_WORK ITEM_: From the line with "и социализации пациента.[28,39,45]" to the line with "- There was", retype each line exactly as it stands in the records below, but skip the pictures.

Change detection data

------------

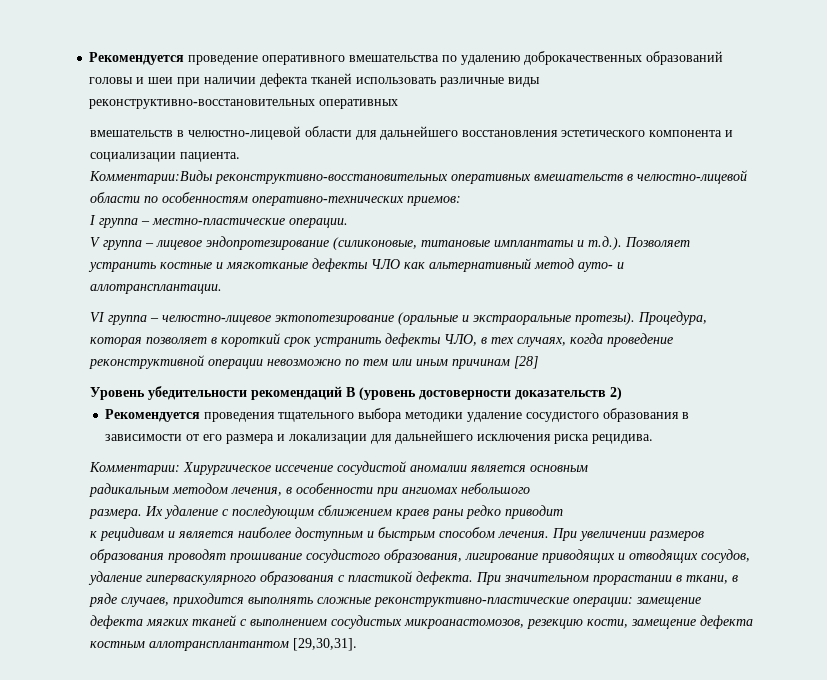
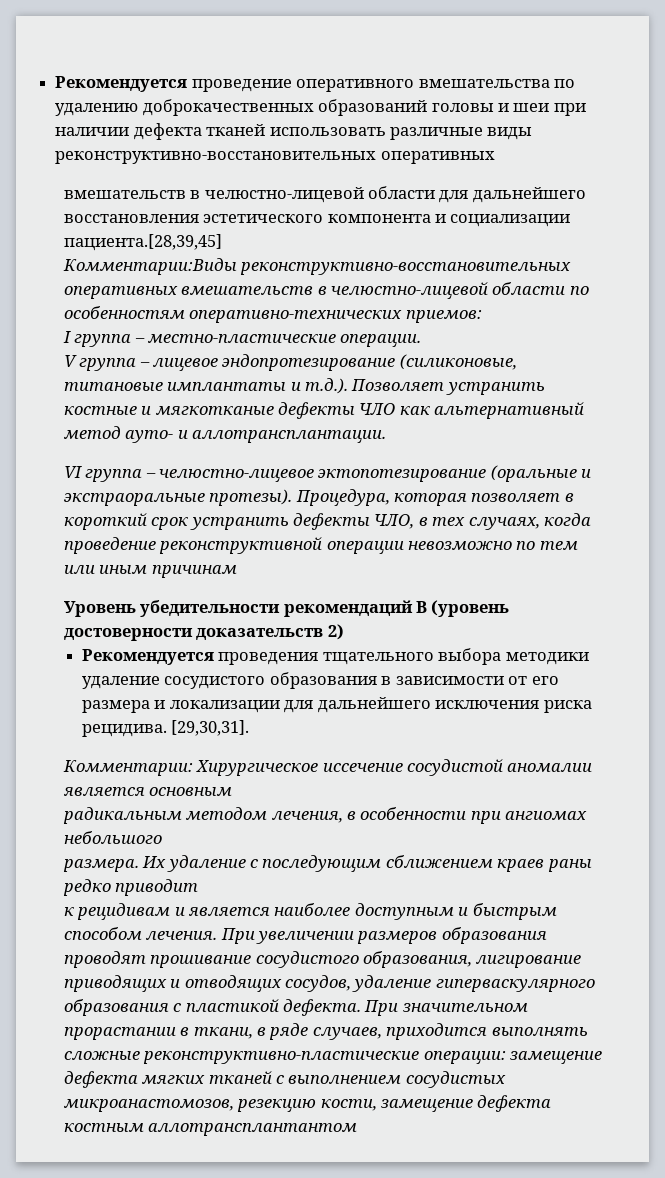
- вмешательств в челюстно-лицевой области для дальнейшего восстановления эстетического компонента и социализации пациента.
+ вмешательств в челюстно-лицевой области для дальнейшего восстановления эстетического компонента и социализации пациента.[28,39,45]
- Процедура, которая позволяет в короткий срок устранить дефекты ЧЛО, в тех случаях, когда проведение реконструктивной операции невозможно по тем или иным причинам [28]
+ Процедура, которая позволяет в короткий срок устранить дефекты ЧЛО, в тех случаях, когда проведение реконструктивной операции невозможно по тем или иным причинам
+ [29,30,31].
- При значительном прорастании в ткани, в ряде случаев, приходится выполнять сложные реконструктивно-пластические операции: замещение дефекта мягких тканей с выполнением сосудистых микроанастомозов, резекцию кости, замещение дефекта костным аллотрансплантантом [29,30,31].
+ При значительном прорастании в ткани, в ряде случаев, приходится выполнять сложные реконструктивно-пластические операции: замещение дефекта мягких тканей с выполнением сосудистых микроанастомозов, резекцию кости, замещение дефекта костным аллотрансплантантом

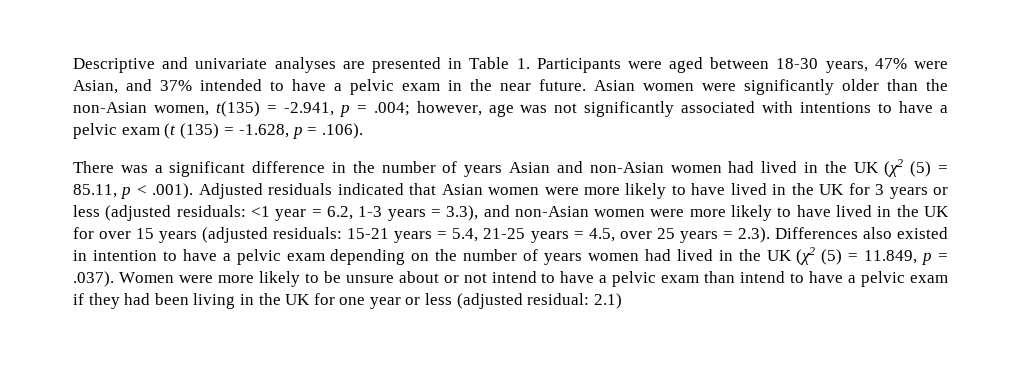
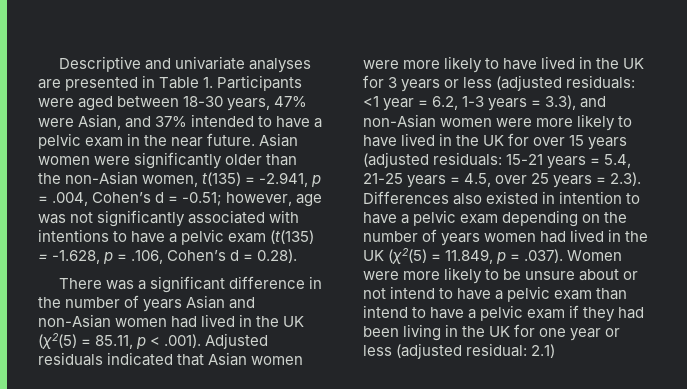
- Asian women were significantly older than the non-Asian women, t(135) = -2.941, p = .004; however, age was not significantly associated with intentions to have a pelvic exam (t (135) = -1.628, p = .106).
+ Asian women were significantly older than the non-Asian women, t(135) = -2.941, p = .004, Cohen’s d = -0.51; however, age was not significantly associated with intentions to have a pelvic exam (t(135) = -1.628, p = .106, Cohen’s d = 0.28).
- There was a significant difference in the number of years Asian and non-Asian women had lived in the UK (χ2 (5) = 85.11, p < .001). Adjusted residuals indicated that Asian women were more likely to have lived in the UK for 3 years or less (adjusted residuals:
+ There was a significant difference in the number of years Asian and non-Asian women had lived in the UK (χ2(5) = 85.11, p < .001). Adjusted residuals indicated that Asian women were more likely to have lived in the UK for 3 years or less (adjusted residuals:
- 15-21 years = 5.4, 21-25 years = 4.5, over 25 years = 2.3). Differences also existed in intention to have a pelvic exam depending on the number of years women had lived in the UK (χ2 (5) = 11.849, p = .037). Women were more likely to be unsure about or not intend to have a pelvic exam than intend to have a pelvic exam if they had been living in the UK for one year or less (adjusted residual:
+ 15-21 years = 5.4, 21-25 years = 4.5, over 25 years = 2.3). Differences also existed in intention to have a pelvic exam depending on the number of years women had lived in the UK (χ2(5) = 11.849, p = .037). Women were more likely to be unsure about or not intend to have a pelvic exam than intend to have a pelvic exam if they had been living in the UK for one year or less (adjusted residual:

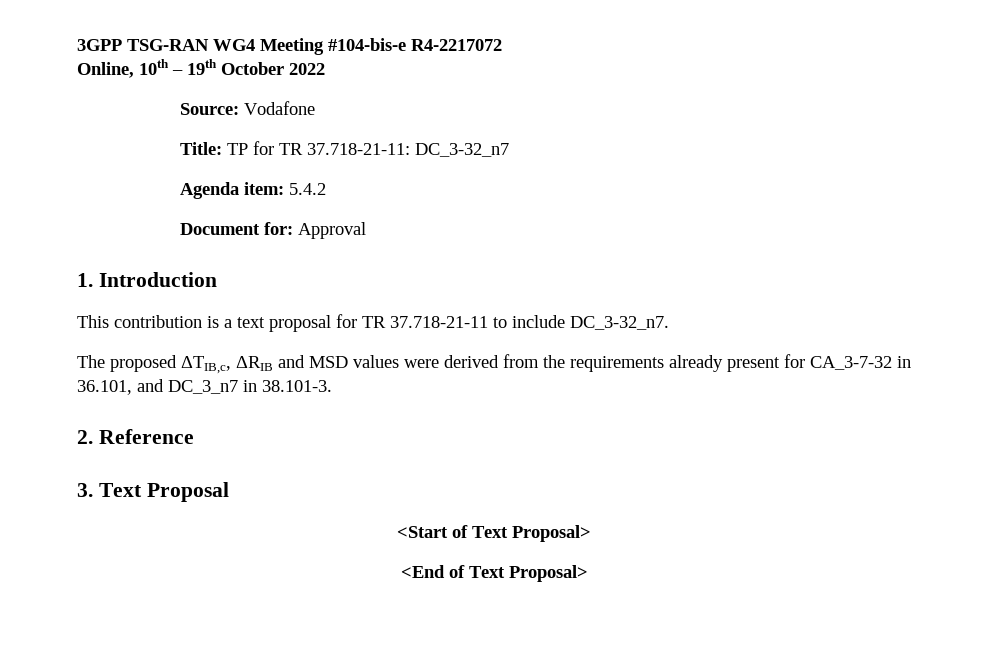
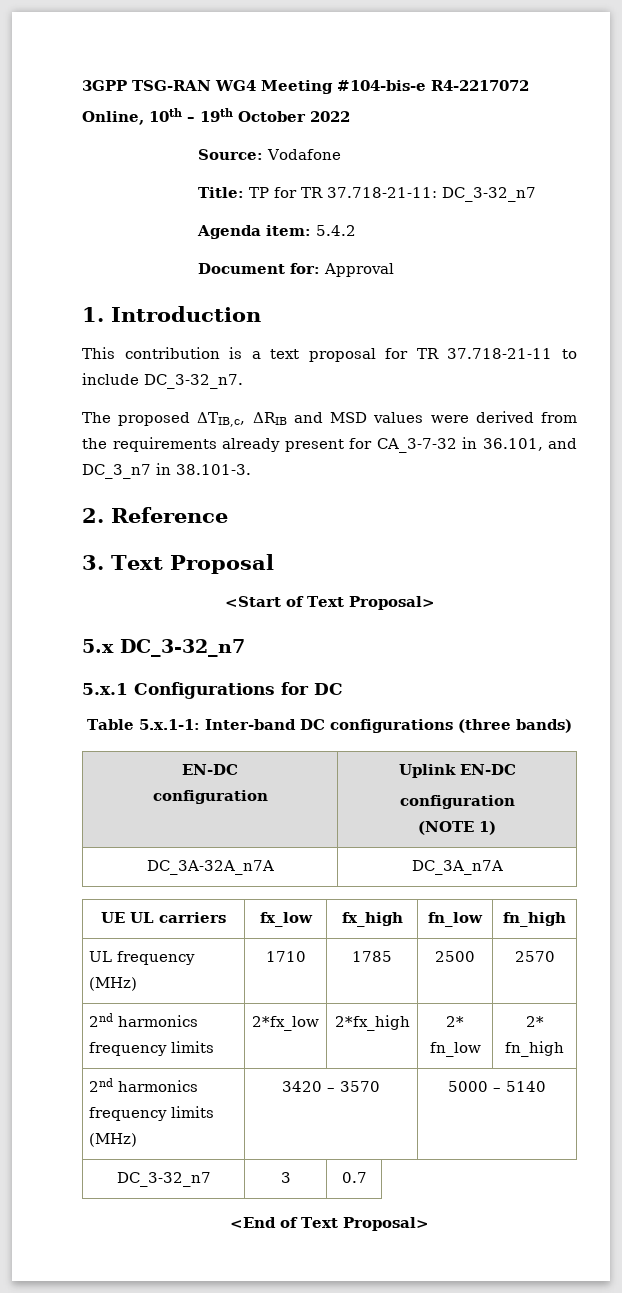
+ 5.x DC_3-32_n7
+ 5.x.1 Configurations for DC
+ Table 5.x.1-1: Inter-band DC configurations (three bands)
+ EN-DC
+ configuration | Uplink EN-DC
+ configuration
+ (NOTE 1)
+ DC_3A-32A_n7A | DC_3A_n7A
+ UE UL carriers | fx_low | fx_high | fn_low | fn_high
+ UL frequency (MHz) | 1710 | 1785 | 2500 | 2570
+ 2nd harmonics frequency limits | 2*fx_low | 2*fx_high | 2* fn_low | 2* fn_high
+ 2nd harmonics frequency limits (MHz) | 3420 – 3570 | 5000 – 5140
+ DC_3-32_n7 | 3 | 0.7

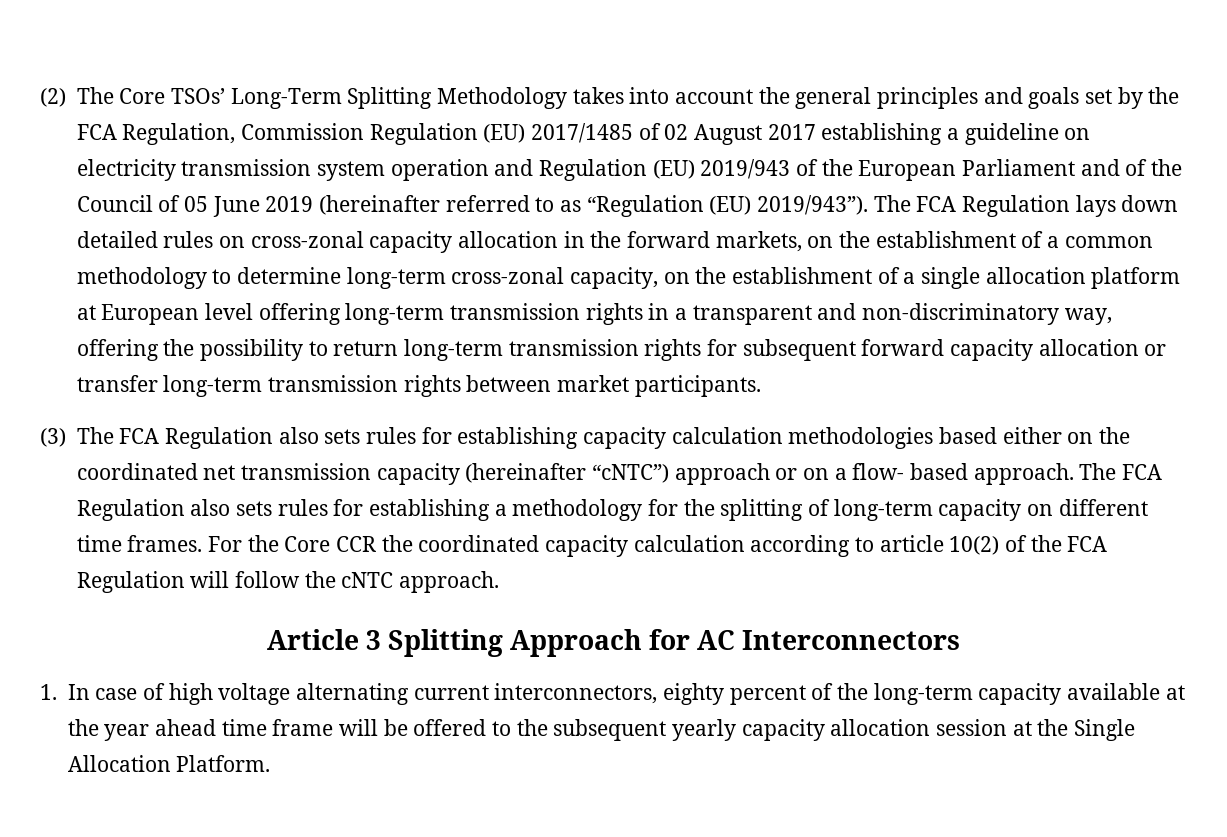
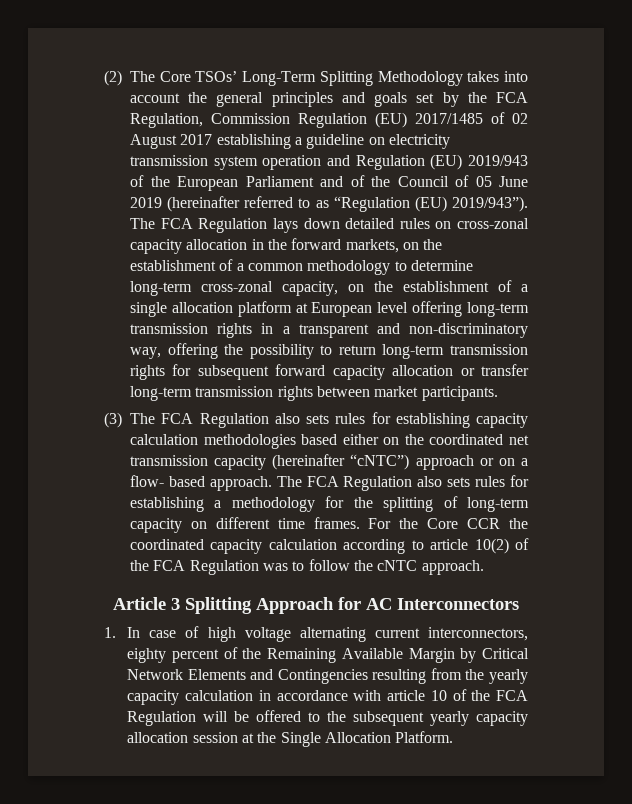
- For the Core CCR the coordinated capacity calculation according to article 10(2) of the FCA Regulation will follow the cNTC approach.
+ For the Core CCR the coordinated capacity calculation according to article 10(2) of the FCA Regulation was to follow the cNTC approach.
- 1. In case of high voltage alternating current interconnectors, eighty percent of the long-term capacity available at the year ahead time frame will be offered to the subsequent yearly capacity allocation session at the Single Allocation Platform.
+ 1. In case of high voltage alternating current interconnectors, eighty percent of the Remaining Available Margin by Critical Network Elements and Contingencies resulting from the yearly capacity calculation in accordance with article 10 of the FCA Regulation will be offered to the subsequent yearly capacity allocation session at the Single Allocation Platform.

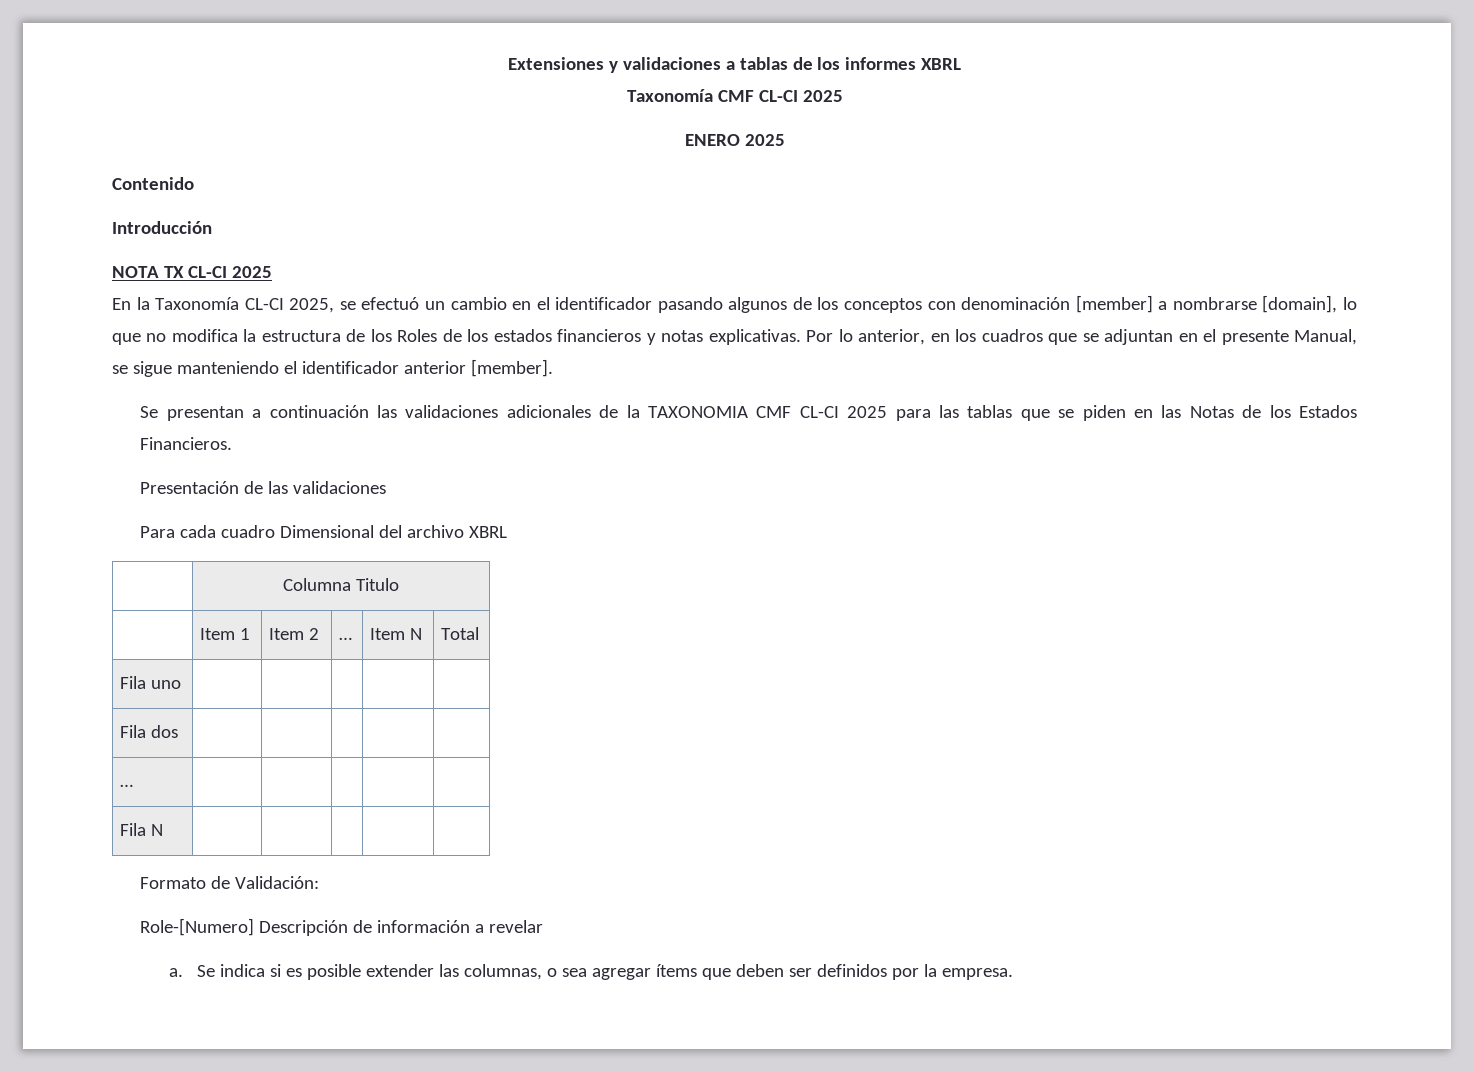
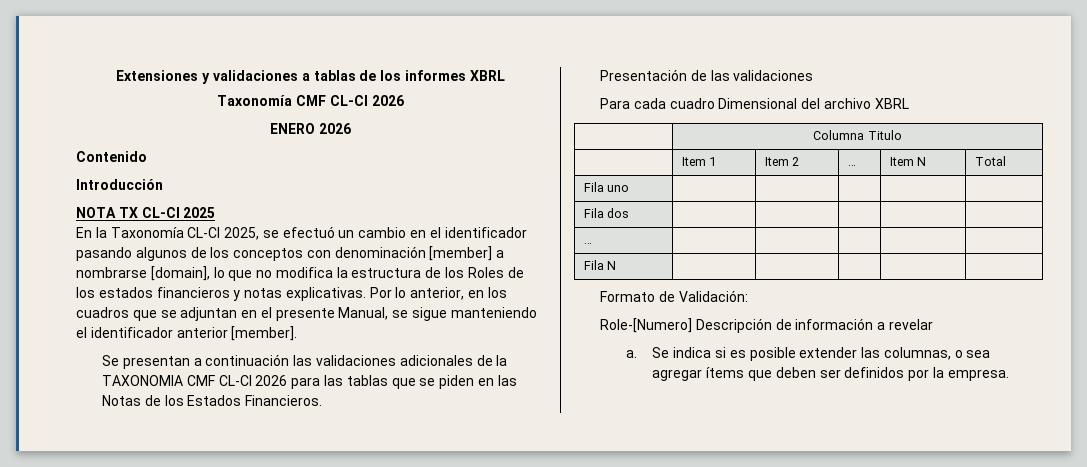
- Taxonomía CMF CL-CI 2025
+ Taxonomía CMF CL-CI 2026
- ENERO 2025
+ ENERO 2026
- Se presentan a continuación las validaciones adicionales de la TAXONOMIA CMF CL-CI 2025 para las tablas que se piden en las Notas de los Estados Financieros.
+ Se presentan a continuación las validaciones adicionales de la TAXONOMIA CMF CL-CI 2026 para las tablas que se piden en las Notas de los Estados Financieros.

------------

_ANSWER TO THIS EXERCISE_:
+ вмешательств в челюстно-лицевой области для дальнейшего восстановления эстетического компонента и социализации пациента.[28,39,45]
- Процедура, которая позволяет в короткий срок устранить дефекты ЧЛО, в тех случаях, когда проведение реконструктивной операции невозможно по тем или иным причинам [28]
+ Процедура, которая позволяет в короткий срок устранить дефекты ЧЛО, в тех случаях, когда проведение реконструктивной операции невозможно по тем или иным причинам
+ [29,30,31].
- При значительном прорастании в ткани, в ряде случаев, приходится выполнять сложные реконструктивно-пластические операции: замещение дефекта мягких тканей с выполнением сосудистых микроанастомозов, резекцию кости, замещение дефекта костным аллотрансплантантом [29,30,31].
+ При значительном прорастании в ткани, в ряде случаев, приходится выполнять сложные реконструктивно-пластические операции: замещение дефекта мягких тканей с выполнением сосудистых микроанастомозов, резекцию кости, замещение дефекта костным аллотрансплантантом

- Asian women were significantly older than the non-Asian women, t(135) = -2.941, p = .004; however, age was not significantly associated with intentions to have a pelvic exam (t (135) = -1.628, p = .106).
+ Asian women were significantly older than the non-Asian women, t(135) = -2.941, p = .004, Cohen’s d = -0.51; however, age was not significantly associated with intentions to have a pelvic exam (t(135) = -1.628, p = .106, Cohen’s d = 0.28).
- There was a significant difference in the number of years Asian and non-Asian women had lived in the UK (χ2 (5) = 85.11, p < .001). Adjusted residuals indicated that Asian women were more likely to have lived in the UK for 3 years or less (adjusted residuals:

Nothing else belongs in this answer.